Records for processing

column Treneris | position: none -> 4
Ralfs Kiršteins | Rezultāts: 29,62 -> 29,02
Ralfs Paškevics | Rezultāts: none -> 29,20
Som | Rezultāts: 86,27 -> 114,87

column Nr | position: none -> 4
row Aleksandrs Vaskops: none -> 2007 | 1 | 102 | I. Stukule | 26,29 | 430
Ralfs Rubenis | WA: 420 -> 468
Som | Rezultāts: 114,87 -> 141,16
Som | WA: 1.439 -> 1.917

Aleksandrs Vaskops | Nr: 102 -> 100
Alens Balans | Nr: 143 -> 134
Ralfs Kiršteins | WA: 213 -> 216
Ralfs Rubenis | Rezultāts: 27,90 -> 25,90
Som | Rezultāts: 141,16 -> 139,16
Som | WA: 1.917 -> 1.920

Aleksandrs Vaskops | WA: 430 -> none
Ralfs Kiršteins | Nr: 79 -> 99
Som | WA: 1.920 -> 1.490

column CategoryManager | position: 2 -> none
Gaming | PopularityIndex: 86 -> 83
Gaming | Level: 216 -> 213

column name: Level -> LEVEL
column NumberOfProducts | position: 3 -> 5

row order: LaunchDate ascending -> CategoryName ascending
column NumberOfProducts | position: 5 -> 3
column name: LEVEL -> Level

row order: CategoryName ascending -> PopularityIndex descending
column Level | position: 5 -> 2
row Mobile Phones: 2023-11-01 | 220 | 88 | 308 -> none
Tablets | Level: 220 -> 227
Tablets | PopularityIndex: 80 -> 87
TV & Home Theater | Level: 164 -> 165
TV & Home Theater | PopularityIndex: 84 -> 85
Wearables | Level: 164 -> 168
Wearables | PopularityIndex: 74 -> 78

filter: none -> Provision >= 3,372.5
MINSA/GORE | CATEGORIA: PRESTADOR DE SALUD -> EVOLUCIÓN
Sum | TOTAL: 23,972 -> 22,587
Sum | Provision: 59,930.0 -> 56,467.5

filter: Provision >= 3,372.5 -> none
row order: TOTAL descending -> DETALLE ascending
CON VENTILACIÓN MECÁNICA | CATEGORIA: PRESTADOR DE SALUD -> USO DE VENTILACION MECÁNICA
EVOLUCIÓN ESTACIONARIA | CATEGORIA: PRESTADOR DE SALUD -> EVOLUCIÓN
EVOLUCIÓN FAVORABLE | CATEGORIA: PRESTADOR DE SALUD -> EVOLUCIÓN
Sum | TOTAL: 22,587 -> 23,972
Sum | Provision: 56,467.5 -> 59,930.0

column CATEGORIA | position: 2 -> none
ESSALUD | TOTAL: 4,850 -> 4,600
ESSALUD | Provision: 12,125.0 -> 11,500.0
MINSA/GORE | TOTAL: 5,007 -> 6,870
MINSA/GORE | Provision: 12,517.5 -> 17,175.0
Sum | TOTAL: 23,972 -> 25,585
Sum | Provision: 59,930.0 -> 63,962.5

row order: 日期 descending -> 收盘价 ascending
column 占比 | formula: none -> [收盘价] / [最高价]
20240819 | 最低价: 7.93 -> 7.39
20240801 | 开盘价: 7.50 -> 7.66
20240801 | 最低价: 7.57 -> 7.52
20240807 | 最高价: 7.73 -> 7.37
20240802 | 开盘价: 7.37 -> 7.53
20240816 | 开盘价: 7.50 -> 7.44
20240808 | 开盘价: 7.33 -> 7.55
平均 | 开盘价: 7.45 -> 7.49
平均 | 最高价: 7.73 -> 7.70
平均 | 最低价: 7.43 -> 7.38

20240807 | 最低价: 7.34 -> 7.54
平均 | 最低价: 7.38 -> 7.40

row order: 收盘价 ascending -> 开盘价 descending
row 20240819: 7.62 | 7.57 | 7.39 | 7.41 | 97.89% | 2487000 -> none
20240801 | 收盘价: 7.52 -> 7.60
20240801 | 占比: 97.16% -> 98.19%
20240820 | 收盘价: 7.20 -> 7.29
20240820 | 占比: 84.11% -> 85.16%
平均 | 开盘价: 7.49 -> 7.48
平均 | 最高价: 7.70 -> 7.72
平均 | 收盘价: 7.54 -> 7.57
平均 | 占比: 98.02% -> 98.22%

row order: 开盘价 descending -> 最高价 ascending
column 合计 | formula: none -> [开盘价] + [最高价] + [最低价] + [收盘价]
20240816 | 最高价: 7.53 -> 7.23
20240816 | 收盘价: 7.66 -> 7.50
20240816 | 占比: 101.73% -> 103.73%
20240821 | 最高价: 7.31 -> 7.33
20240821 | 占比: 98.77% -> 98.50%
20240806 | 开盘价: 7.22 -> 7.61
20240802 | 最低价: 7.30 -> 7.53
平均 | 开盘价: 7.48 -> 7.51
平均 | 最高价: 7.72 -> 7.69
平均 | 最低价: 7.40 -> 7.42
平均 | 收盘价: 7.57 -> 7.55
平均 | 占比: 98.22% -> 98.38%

Goal of the exercise
Only a number should be returned: the count of lines above that include "Rezultāts".

Task answer
6